During awake encoding, the model encodes a sequence of distinct items by associating them with a drifting context. At each timestep $t$ , CMR-replay retrieves the current item $f_{t}$ ’s associated context $c_{f_{t}}$ via item-to-context matrix $M_{t - 1}^{f c}$ (i.e. the $M^{f c}$ matrix after the previous timestep) according to:

c_{f_{t}} = \frac{M_{t - 1}^{f c} f_{t}}{∥ M_{t - 1}^{f c} f_{t} ∥}

Given $c_{f_{t}}$ , the context layer incorporates $c_{f_{t}}$ and downweights previous items’ associated contexts according to:

c_{t} = ρ c_{t - 1} + β c_{f_{t}}

where $c_{t - 1}$ represents the context before $f_{t}$ is presented. $ρ$ and $β$ determine the relative contribution of $c_{t - 1}$ and $c_{f_{t}}$ to $c_{t}$ . To ensure that $c_{t}$ has a unit length, $ρ$ is computed according to:

ρ = \sqrt{1 + β^{2} [(c_{t - 1} c_{f_{t}})^{2} - 1]} - β (c_{t - 1} c_{f_{t}})

Therefore, the context layer is a drifting, recency-weighted average of contexts associated with items presented up to timestep $t$ . Operations that drive context drift in our simulations, including those specified by Equations 1–3, are identical to those in prior work (Cohen and Kahana, 2022; Polyn et al., 2009; Lohnas et al., 2015). In all simulations, $β$ is 0.75 (similar to drift rates for temporal context features reported in Polyn et al., 2009), except when distractors cause context drift in the simulation of Liu et al., 2019.

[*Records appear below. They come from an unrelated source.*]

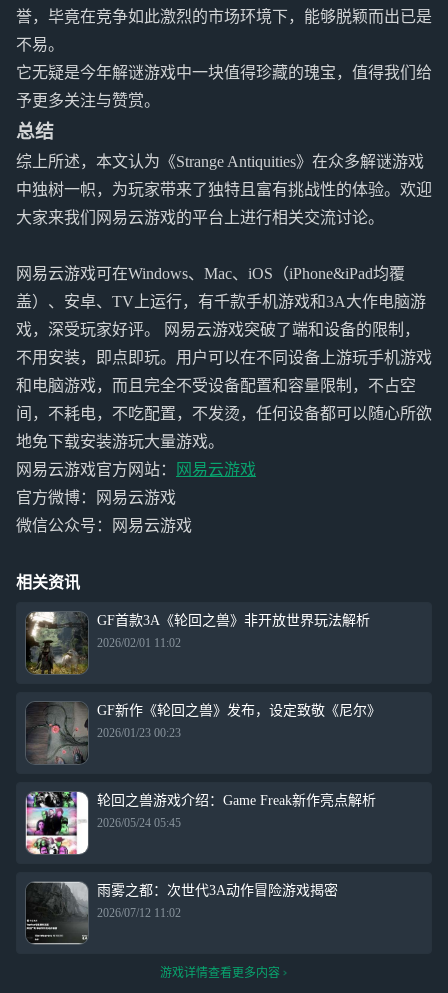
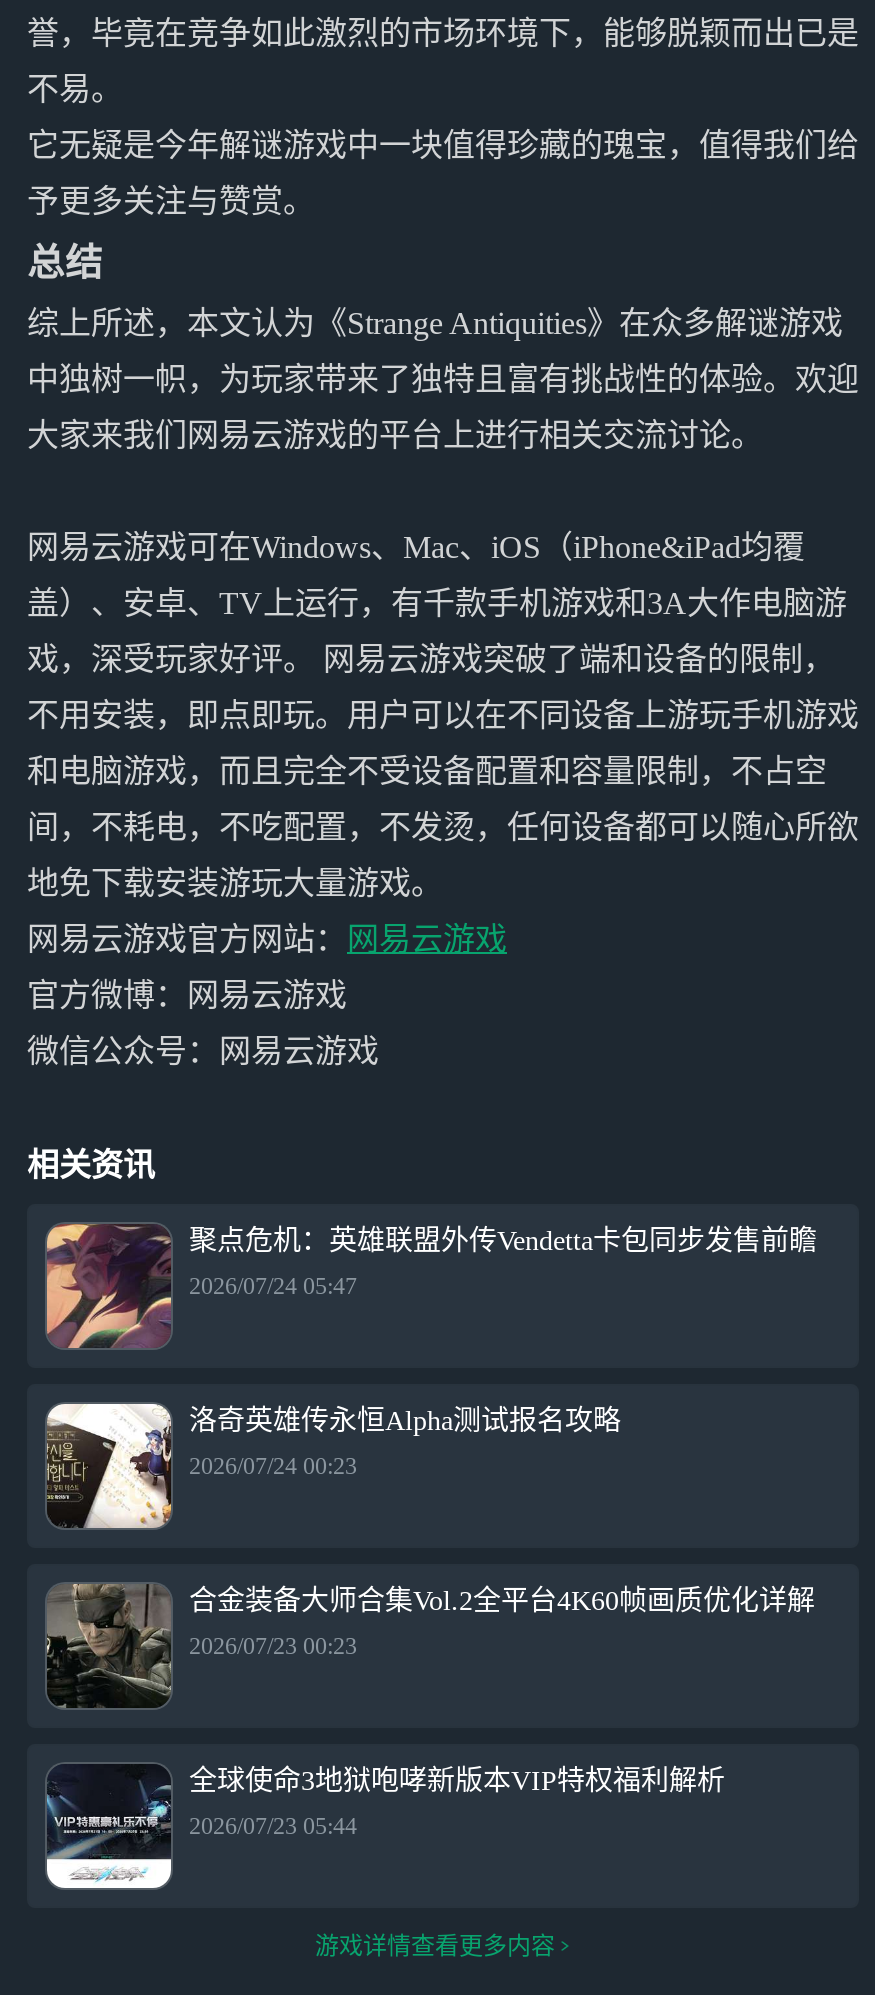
- [image]
- GF首款3A《轮回之兽》非开放世界玩法解析
+ [image]
+ 聚点危机：英雄联盟外传Vendetta卡包同步发售前瞻

- 2026/02/01 11:02
+ 2026/07/24 05:47

- [image]
- GF新作《轮回之兽》发布，设定致敬《尼尔》
+ [image]
+ 洛奇英雄传永恒Alpha测试报名攻略

- 2026/01/23 00:23
+ 2026/07/24 00:23

- [image]
- 轮回之兽游戏介绍：Game Freak新作亮点解析
+ [image]
+ 合金装备大师合集Vol.2全平台4K60帧画质优化详解

- 2026/05/24 05:45
+ 2026/07/23 00:23

- [image]
- 雨雾之都：次世代3A动作冒险游戏揭密
+ [image]
+ 全球使命3地狱咆哮新版本VIP特权福利解析

- 2026/07/12 11:02
+ 2026/07/23 05:44
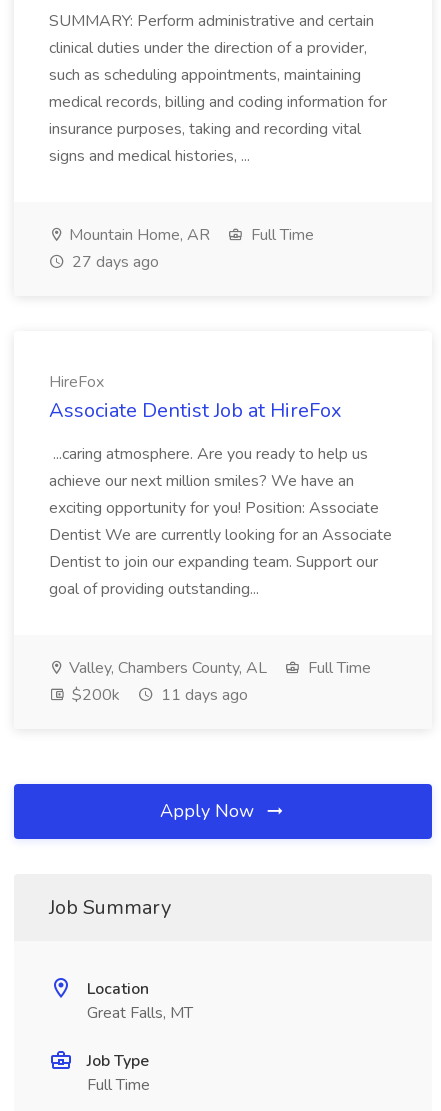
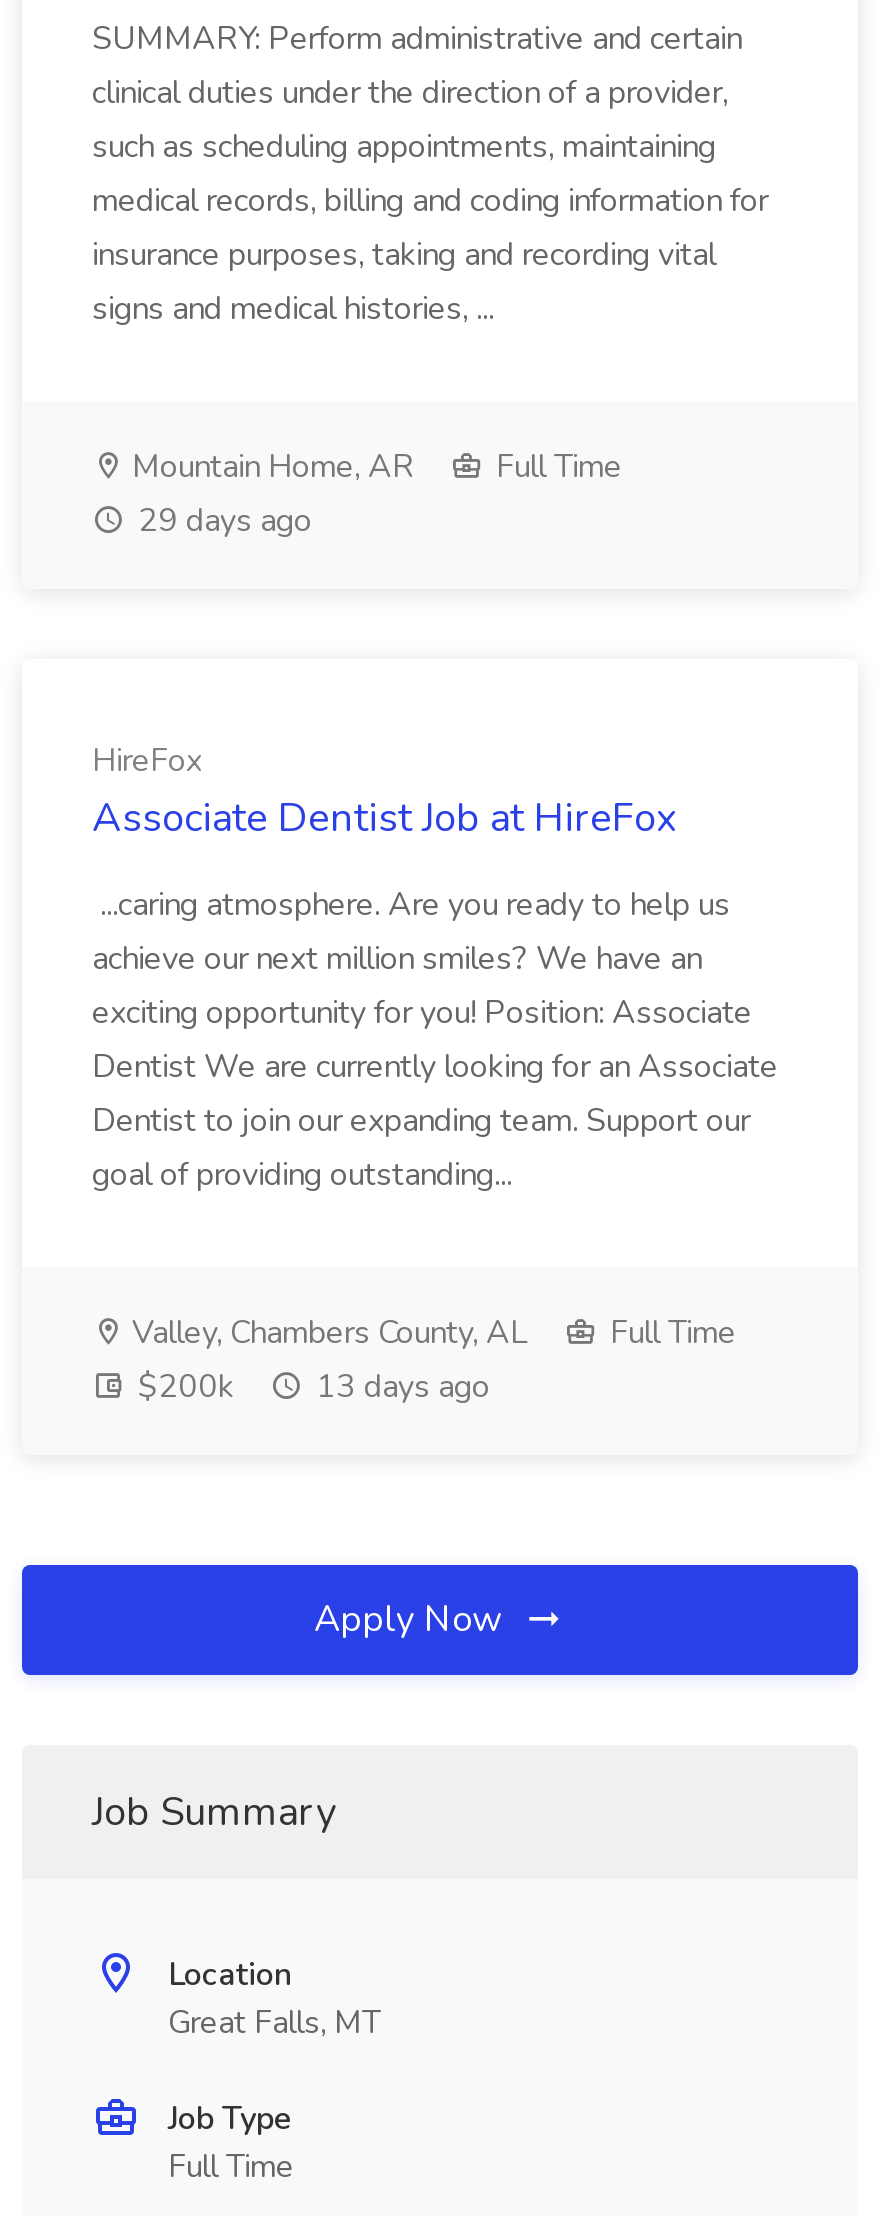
- 27 days ago
+ 29 days ago

- $200k 11 days ago
+ $200k 13 days ago
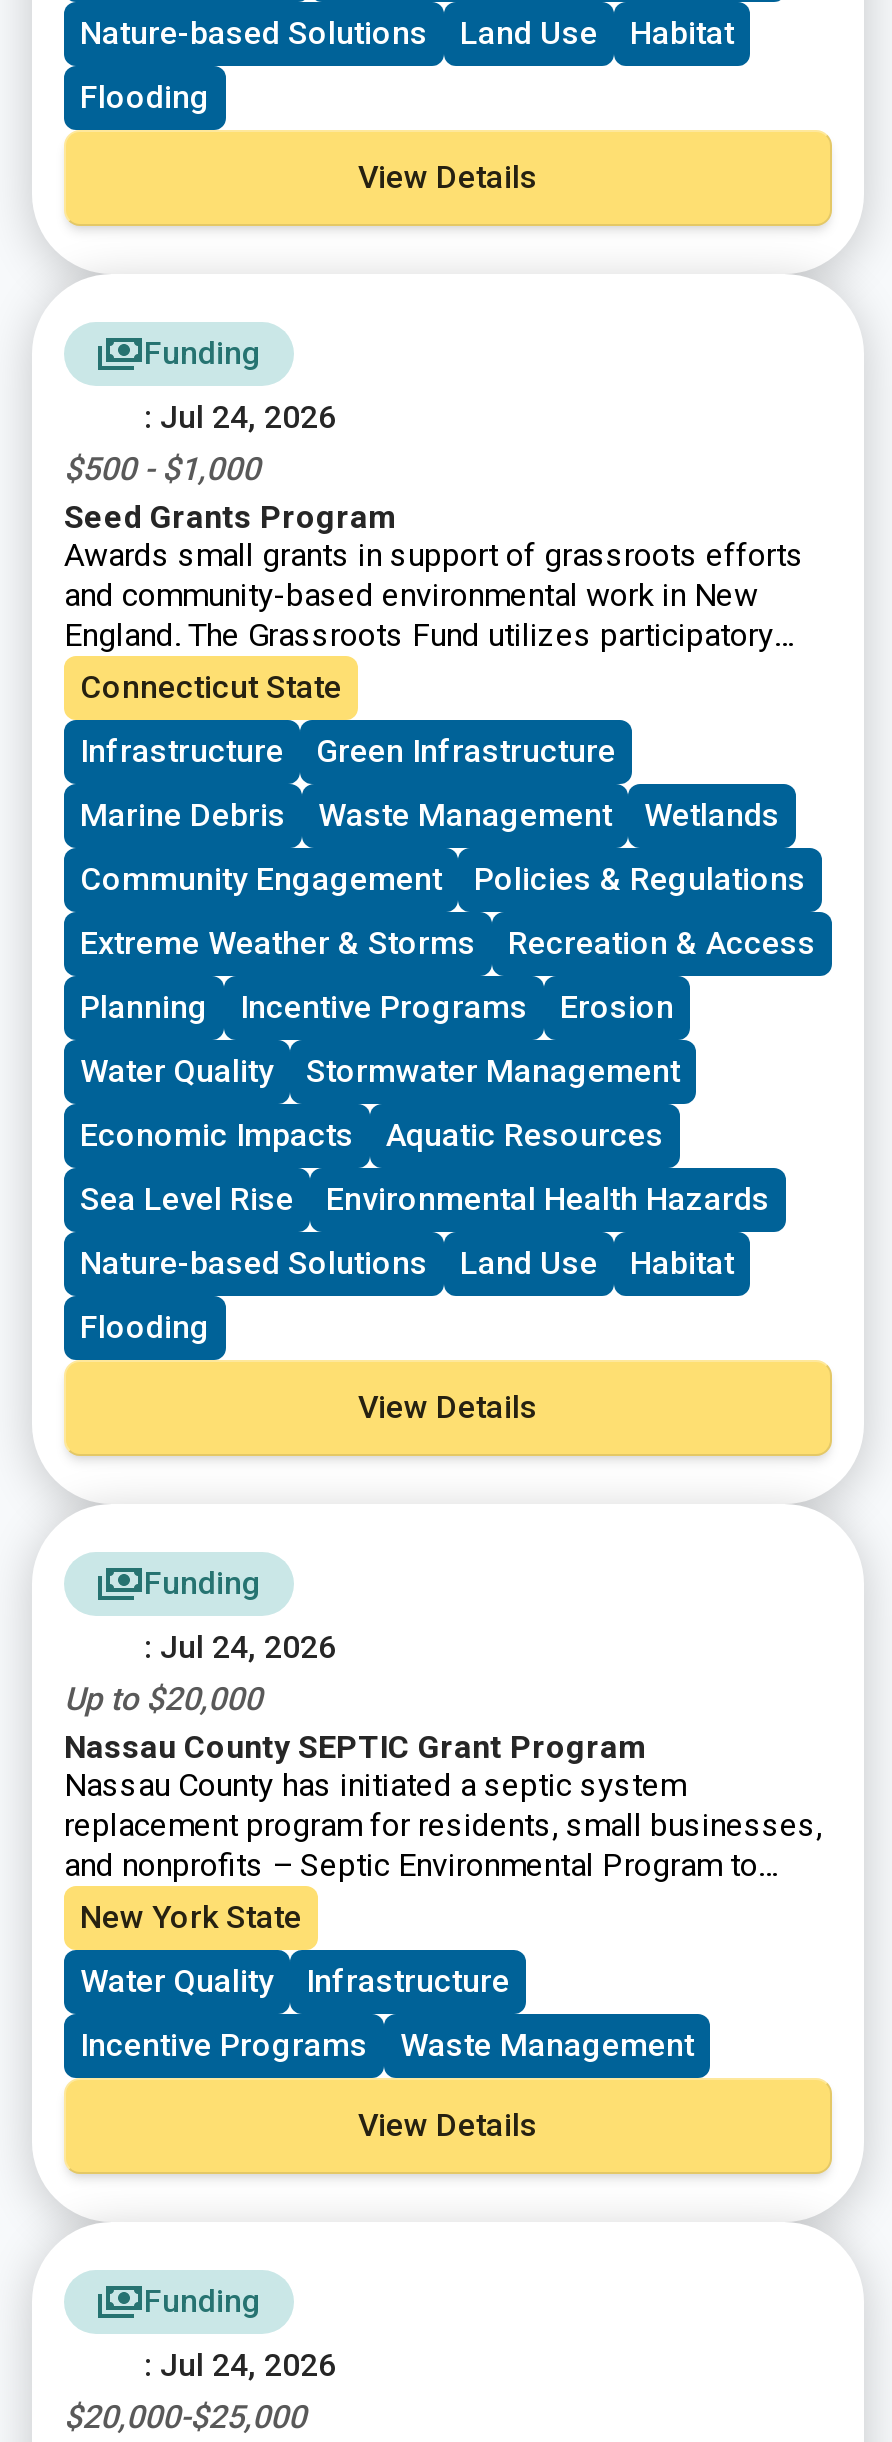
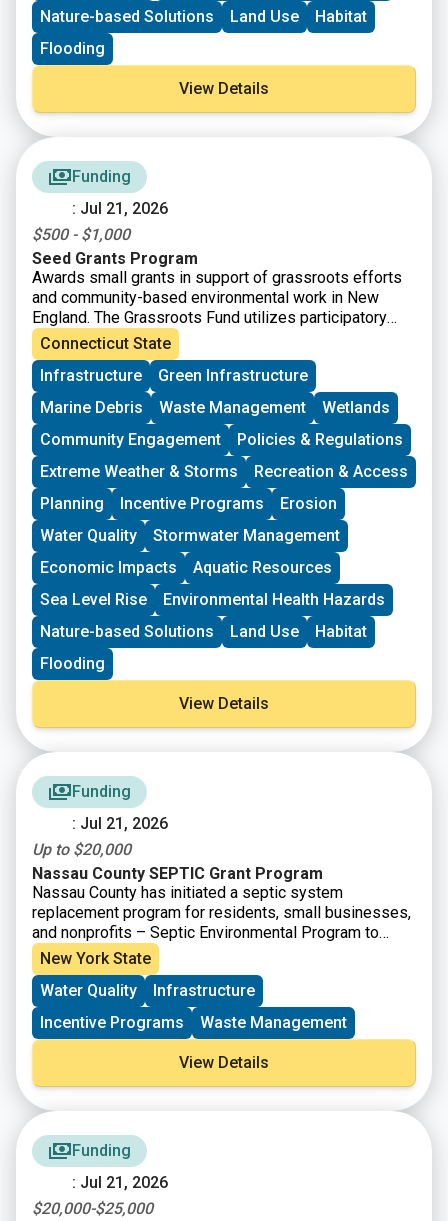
- : Jul 24, 2026
+ : Jul 21, 2026

- : Jul 24, 2026
+ : Jul 21, 2026

- : Jul 24, 2026
+ : Jul 21, 2026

Updating $M^{f c}$ and $M^{c f}$

Each time the context drifts, CMR-replay updates $M^{f c}$ and $M^{c f}$ to strengthen associations between the current item ( $f_{t}$ ) and context ( $c_{t}$ ). The model updates $M^{f c}$ and $M^{c f}$ using a standard Hebbian learning rule according to:

△ M^{f c} = γ_{f c} c_{t} f_{t}^{T}

△ M^{c f} = γ_{c f} f_{t} c_{t}^{T}

in which $γ_{f c}$ and $γ_{c f}$ control the rates at which $M^{f c}$ and $M^{c f}$ are updated.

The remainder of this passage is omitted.